**What to do**
The records that follow are to be transcribed in full, leaving out each picture.

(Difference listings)
# # #
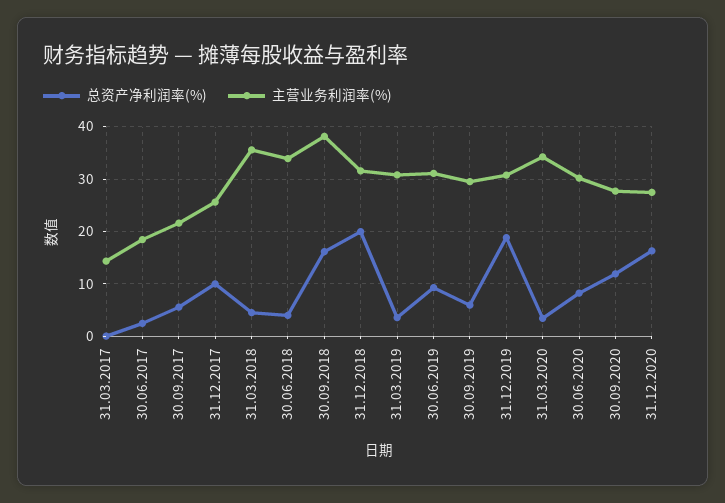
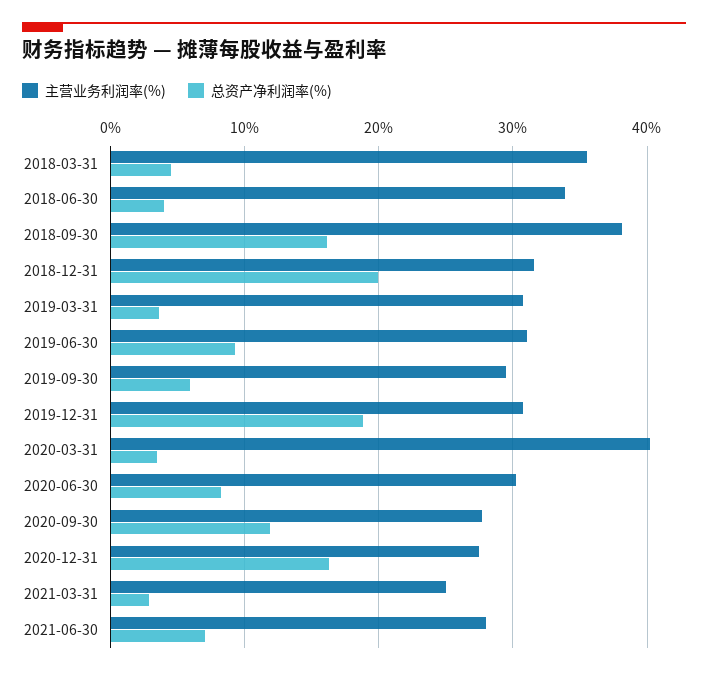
总资产净利润率(%), 31.03.2017: 0 -> none
主营业务利润率(%), 31.03.2017: 14 -> none
总资产净利润率(%), 30.06.2017: 2 -> none
主营业务利润率(%), 30.06.2017: 18 -> none
总资产净利润率(%), 30.09.2017: 6 -> none
主营业务利润率(%), 30.09.2017: 22 -> none
总资产净利润率(%), 31.12.2017: 10 -> none
主营业务利润率(%), 31.12.2017: 26 -> none
主营业务利润率(%), 31.03.2020: 34 -> 40
主营业务利润率(%), 2021-03-31: none -> 25
总资产净利润率(%), 2021-03-31: none -> 3
主营业务利润率(%), 2021-06-30: none -> 28
总资产净利润率(%), 2021-06-30: none -> 7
# # #
**Exercise result**
总资产净利润率(%), 31.03.2017: 0 -> none
主营业务利润率(%), 31.03.2017: 14 -> none
总资产净利润率(%), 30.06.2017: 2 -> none
主营业务利润率(%), 30.06.2017: 18 -> none
总资产净利润率(%), 30.09.2017: 6 -> none
主营业务利润率(%), 30.09.2017: 22 -> none
总资产净利润率(%), 31.12.2017: 10 -> none
主营业务利润率(%), 31.12.2017: 26 -> none
主营业务利润率(%), 31.03.2020: 34 -> 40
主营业务利润率(%), 2021-03-31: none -> 25
总资产净利润率(%), 2021-03-31: none -> 3
主营业务利润率(%), 2021-06-30: none -> 28
总资产净利润率(%), 2021-06-30: none -> 7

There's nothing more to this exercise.